The problem was that forcing everyone to specify either one or another HTML version is just a exercise in pointlessness. Most people get the doctype wrong, either initially or over time when someone updated the site to add some new content. If you're interested in validating your web page, likely you'll know which version you want to validate against and you can tell the validator.

>> Stuff like improperly closed tags or bad entity
>> encoding can break, but that's pretty well independent
>> of doctype validation. That's simply a matter of the
>> document being well-formed.
> 
> No, because in order to determine whether it's well-formed, one must know whether it's meant to be in SGML-based HTML, HTML5 or XHTML.

Perhaps for it matters for validation if you don't say which spec to validate against, but validating against a spec doesn't always reflect reality either. There is no SGML-based-HTML-compliant parser used by a browser out there.
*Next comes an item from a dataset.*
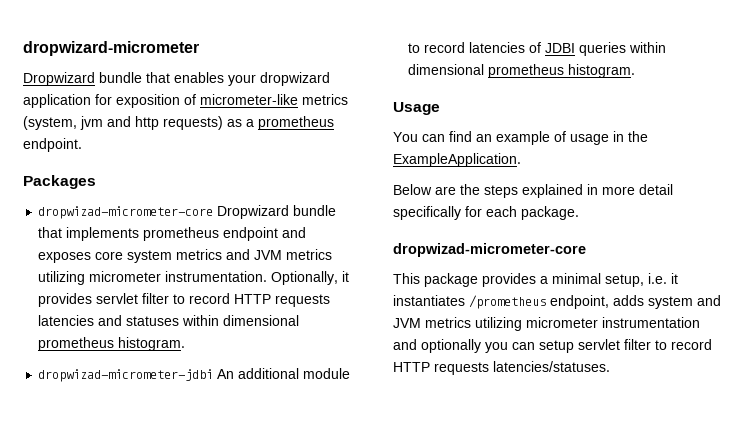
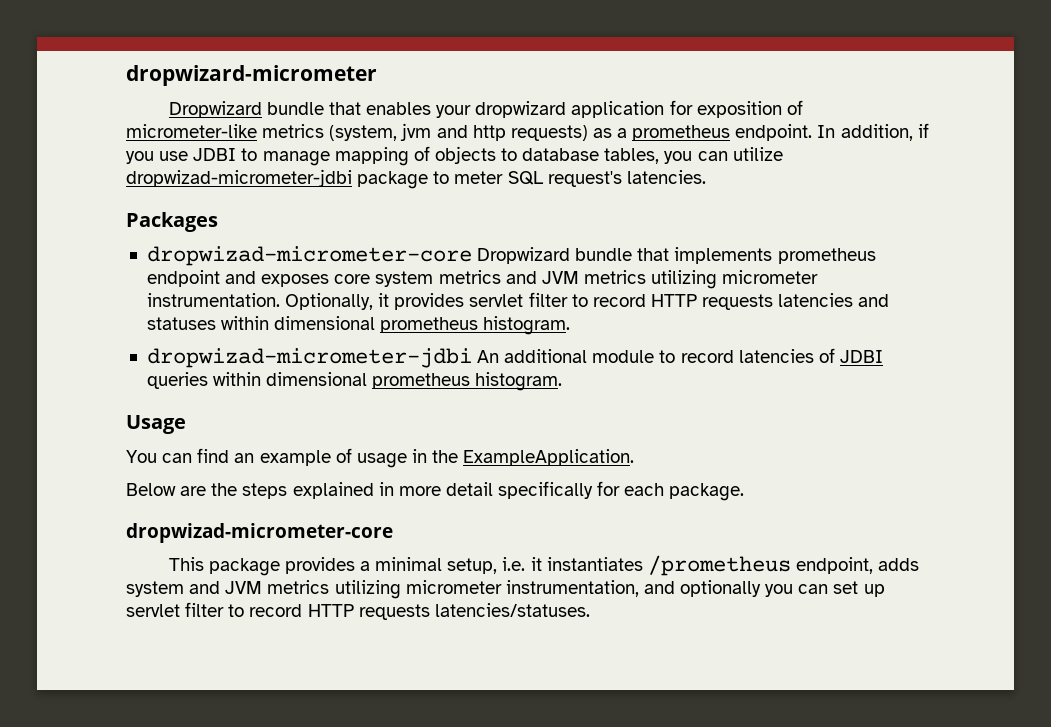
(82, 145) none -> [817,123,929,141] [126,146,783,166] [126,169,706,189] In addition, if you use JDBI to manage mapping of objects to database tables, you can utilize dropwizad-micrometer-jdbi package to meter SQL request's latencies.
[602,317,700,328] instrumentation -> [505,580,639,597] instrumentation,
[539,340,574,353] setup -> [833,581,885,597] set up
Browsers have two parsers: one for HTML and one for XML (and sometime the HTML parser behaves slightly differently in quirk mode, but that's not part of any spec).

And whether a browser uses the HTML or the XML parser has nothing to do with the doctype at the top of the file: it depends on the MIME types given in the Content-Type HTTP header or the file extension if it is a local file. HTML 5 doesn't change that.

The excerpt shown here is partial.